What is required
What you return should be the lines from the one with "- The Elevata core evolves iteratively." through the one with "- Email: hello@noema.app" in the data below, reproduced exactly with both ends, and no pictures at all.

Extracted entries
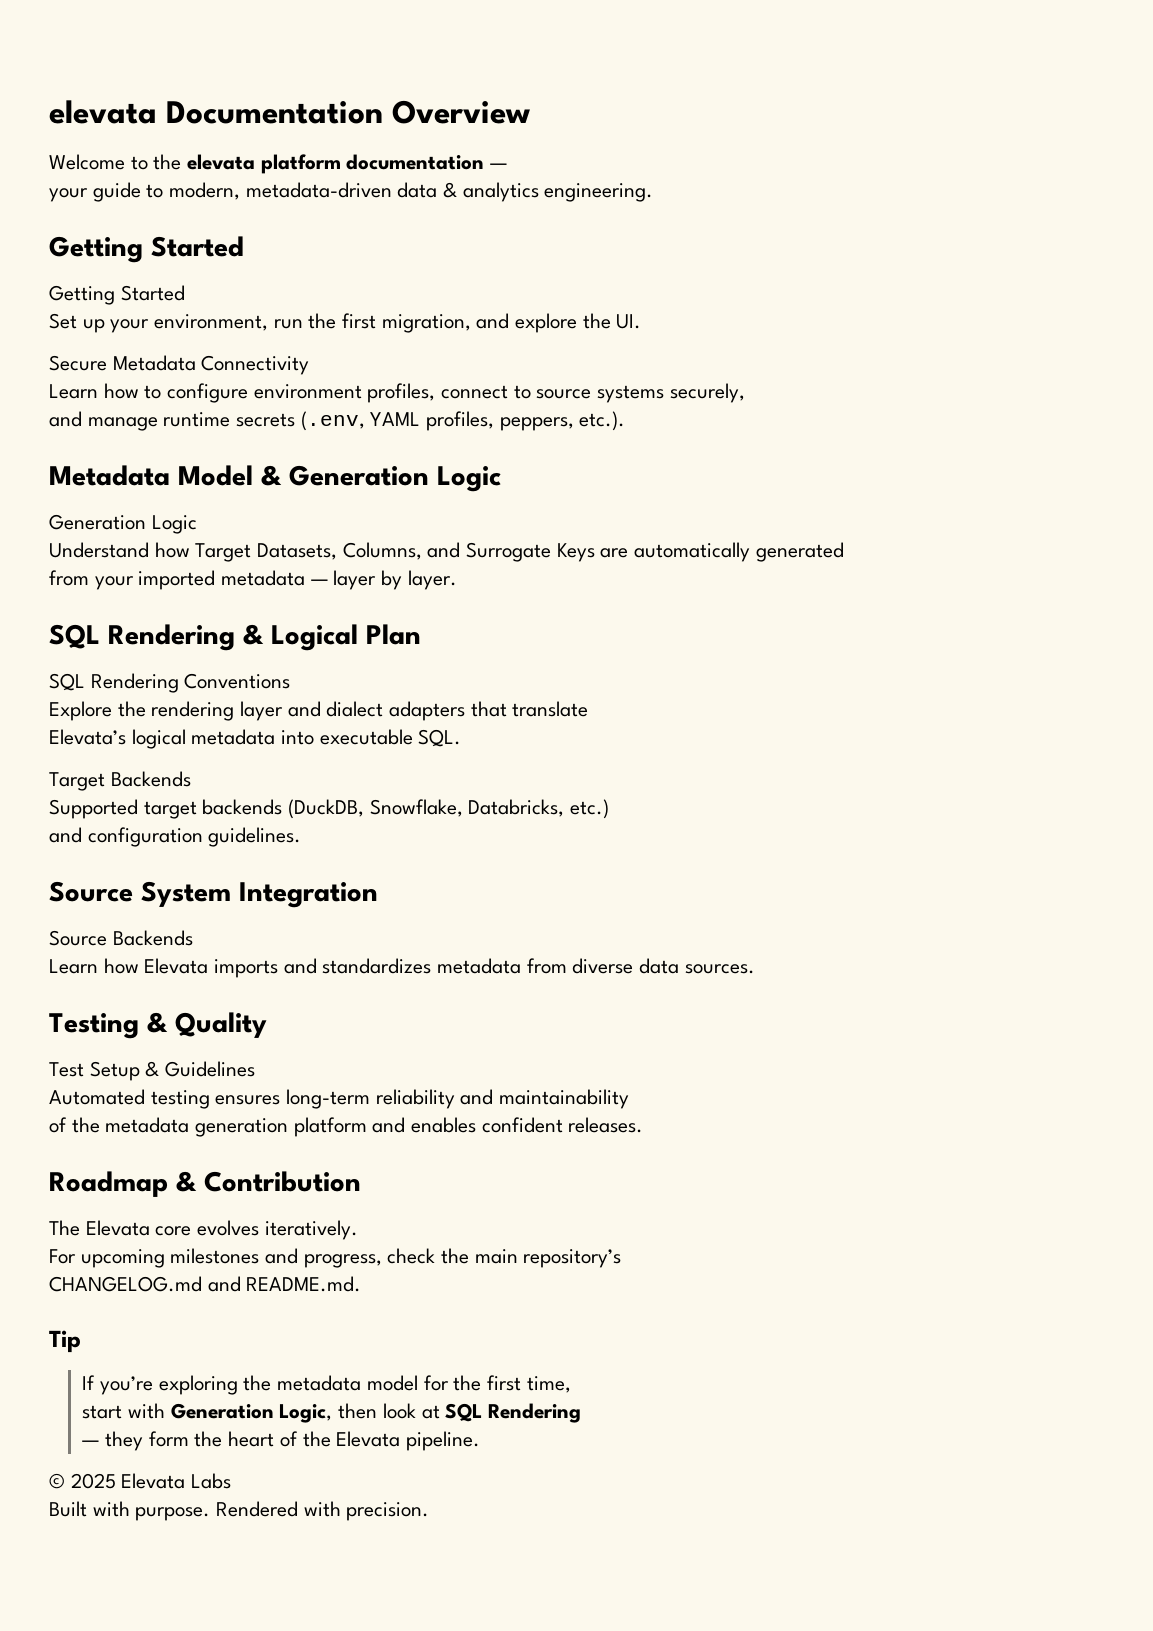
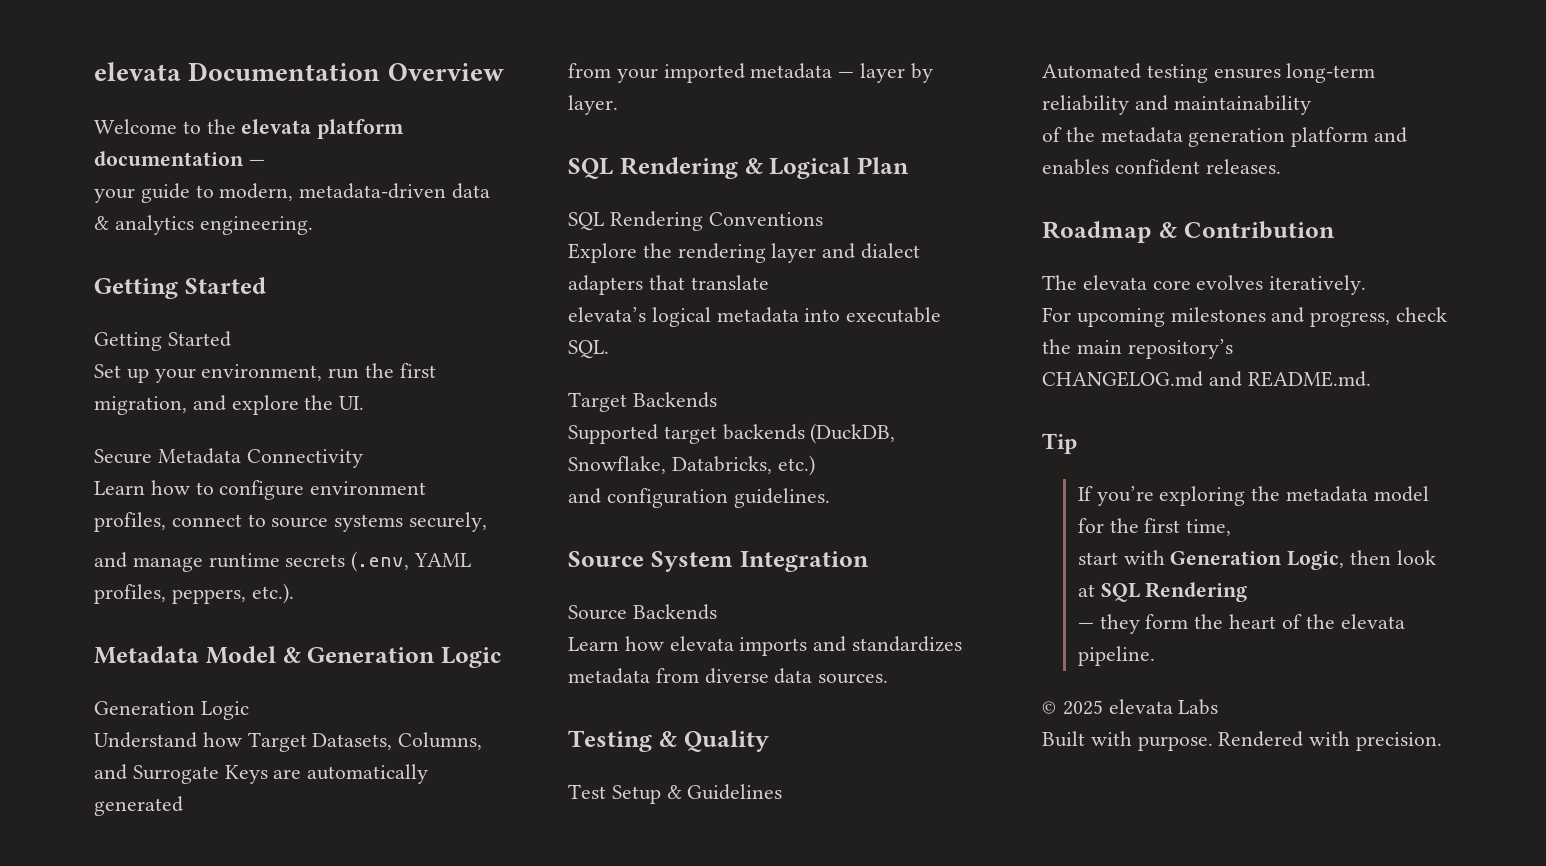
- Elevata’s logical metadata into executable SQL.
+ elevata’s logical metadata into executable SQL.
- Learn how Elevata imports and standardizes metadata from diverse data sources.
+ Learn how elevata imports and standardizes metadata from diverse data sources.
- The Elevata core evolves iteratively.
+ The elevata core evolves iteratively.
- — they form the heart of the Elevata pipeline.
+ — they form the heart of the elevata pipeline.
- © 2025 Elevata Labs
+ © 2025 elevata Labs

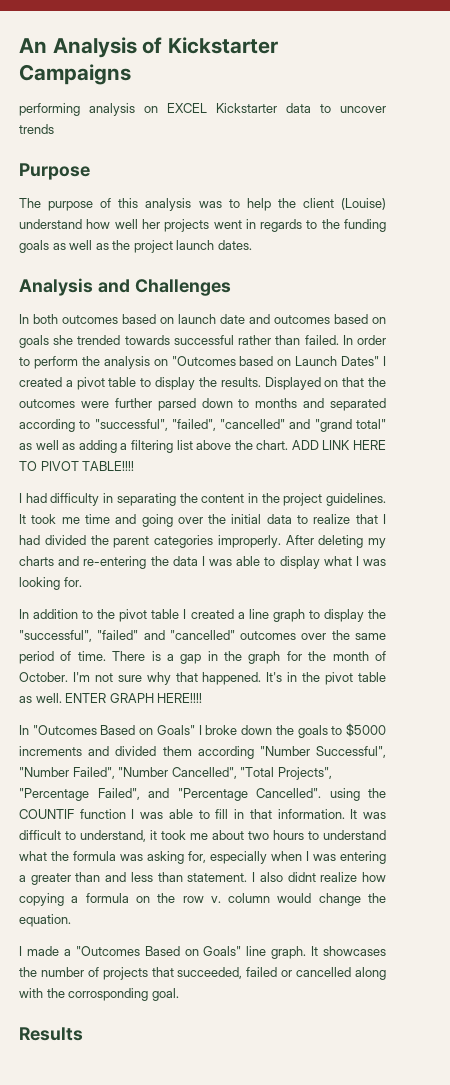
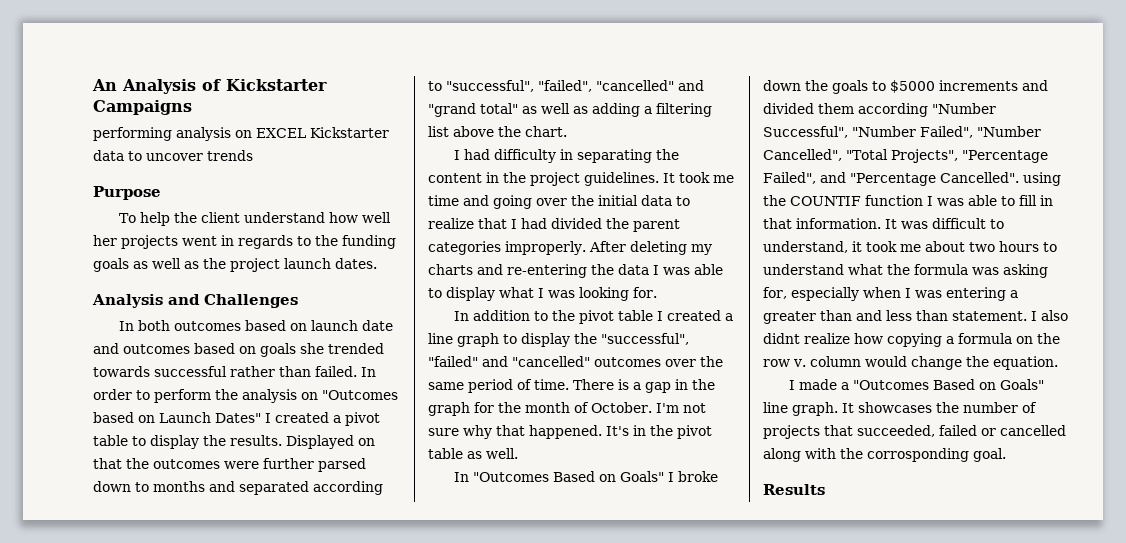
- The purpose of this analysis was to help the client (Louise) understand how well her projects went in regards to the funding goals as well as the project launch dates.
+ To help the client understand how well her projects went in regards to the funding goals as well as the project launch dates.
- ADD LINK HERE TO PIVOT TABLE!!!!
- ENTER GRAPH HERE!!!!

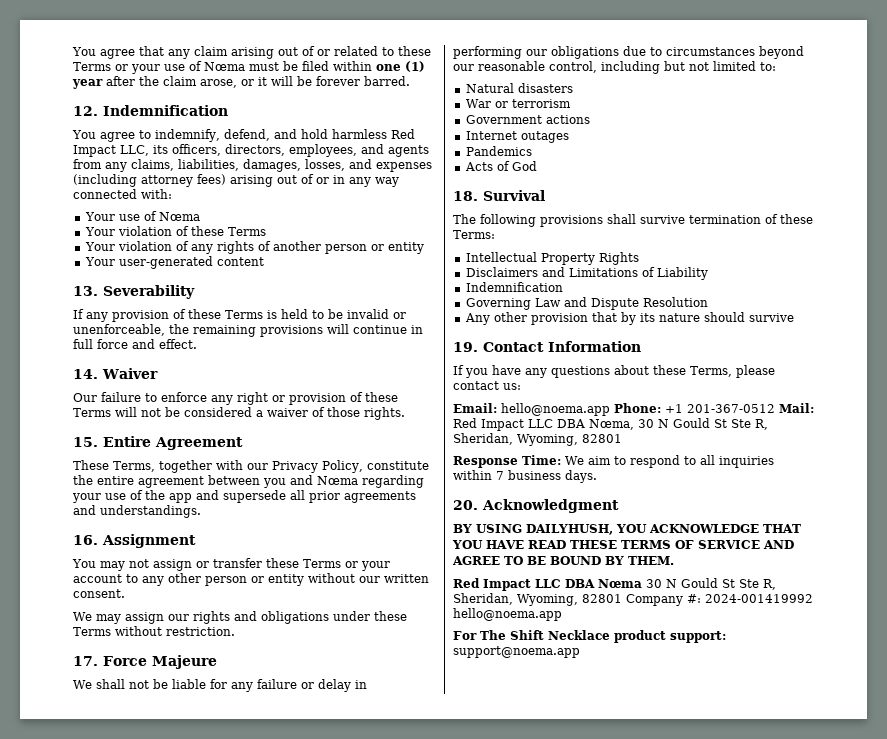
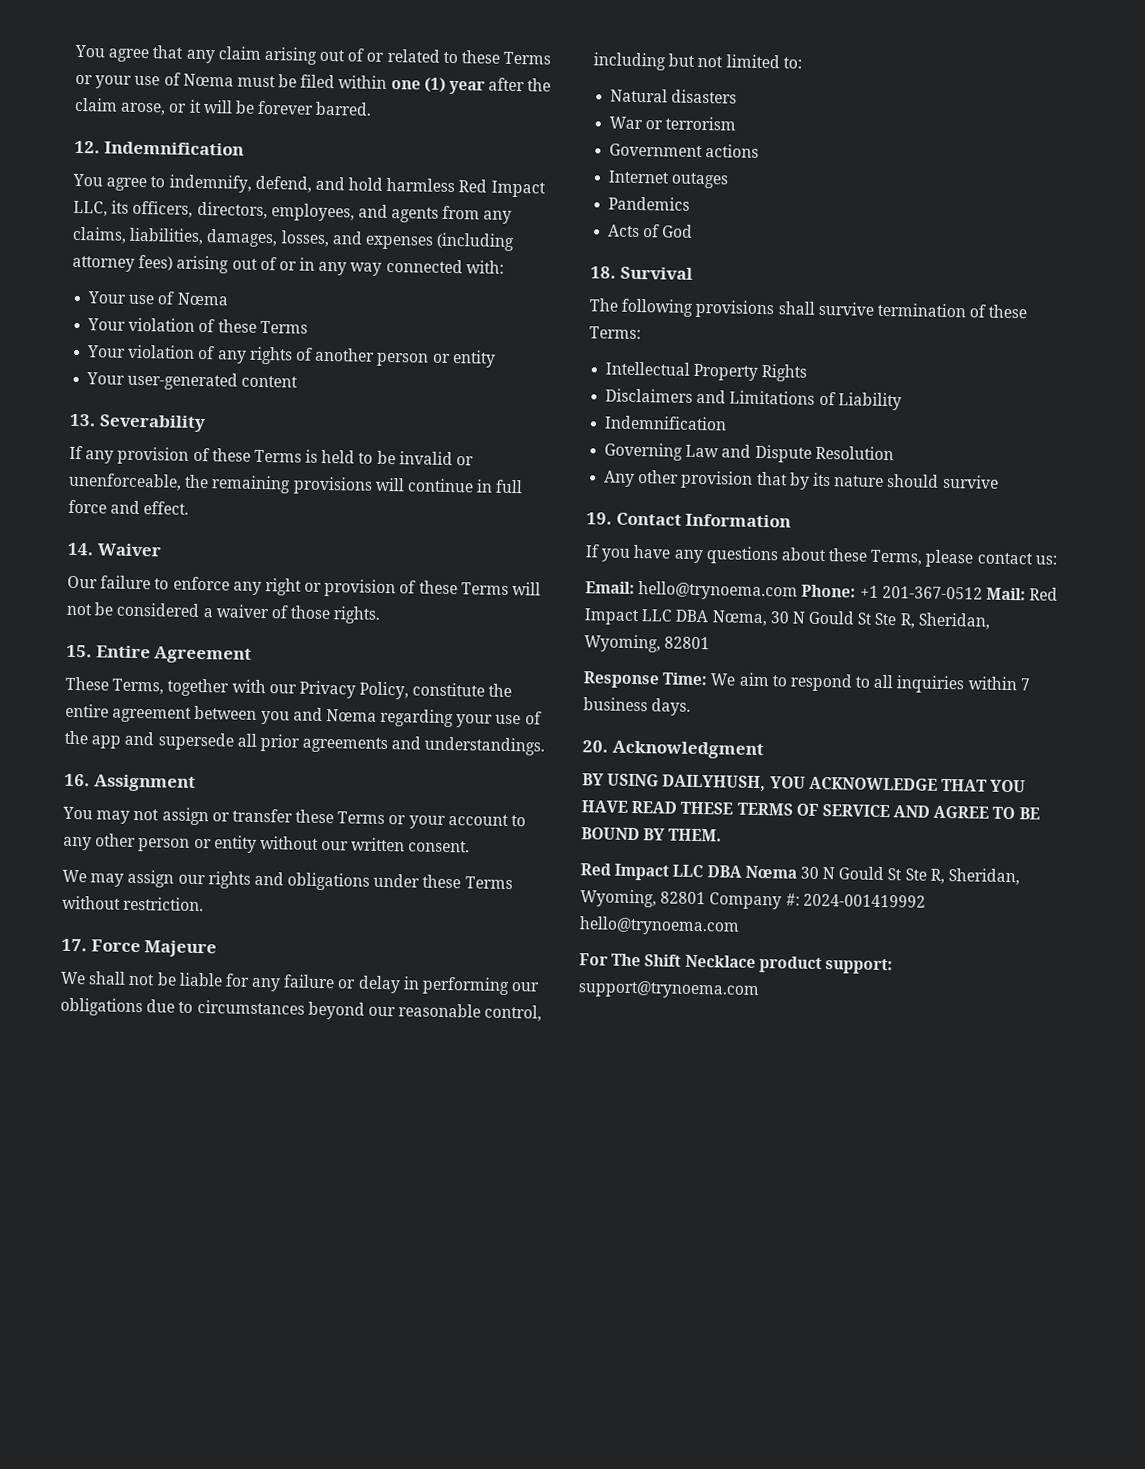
- Email: hello@noema.app Phone: +1 201-367-0512 Mail: Red Impact LLC DBA Nœma, 30 N Gould St Ste R, Sheridan, Wyoming, 82801
+ Email: hello@trynoema.com Phone: +1 201-367-0512 Mail: Red Impact LLC DBA Nœma, 30 N Gould St Ste R, Sheridan, Wyoming, 82801
- Red Impact LLC DBA Nœma 30 N Gould St Ste R, Sheridan, Wyoming, 82801 Company #: 2024-001419992 hello@noema.app
+ Red Impact LLC DBA Nœma 30 N Gould St Ste R, Sheridan, Wyoming, 82801 Company #: 2024-001419992 hello@trynoema.com
- For The Shift Necklace product support: support@noema.app
+ For The Shift Necklace product support: support@trynoema.com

Your response
- The Elevata core evolves iteratively.
+ The elevata core evolves iteratively.
- — they form the heart of the Elevata pipeline.
+ — they form the heart of the elevata pipeline.
- © 2025 Elevata Labs
+ © 2025 elevata Labs

- The purpose of this analysis was to help the client (Louise) understand how well her projects went in regards to the funding goals as well as the project launch dates.
+ To help the client understand how well her projects went in regards to the funding goals as well as the project launch dates.
- ADD LINK HERE TO PIVOT TABLE!!!!
- ENTER GRAPH HERE!!!!

- Email: hello@noema.app Phone: +1 201-367-0512 Mail: Red Impact LLC DBA Nœma, 30 N Gould St Ste R, Sheridan, Wyoming, 82801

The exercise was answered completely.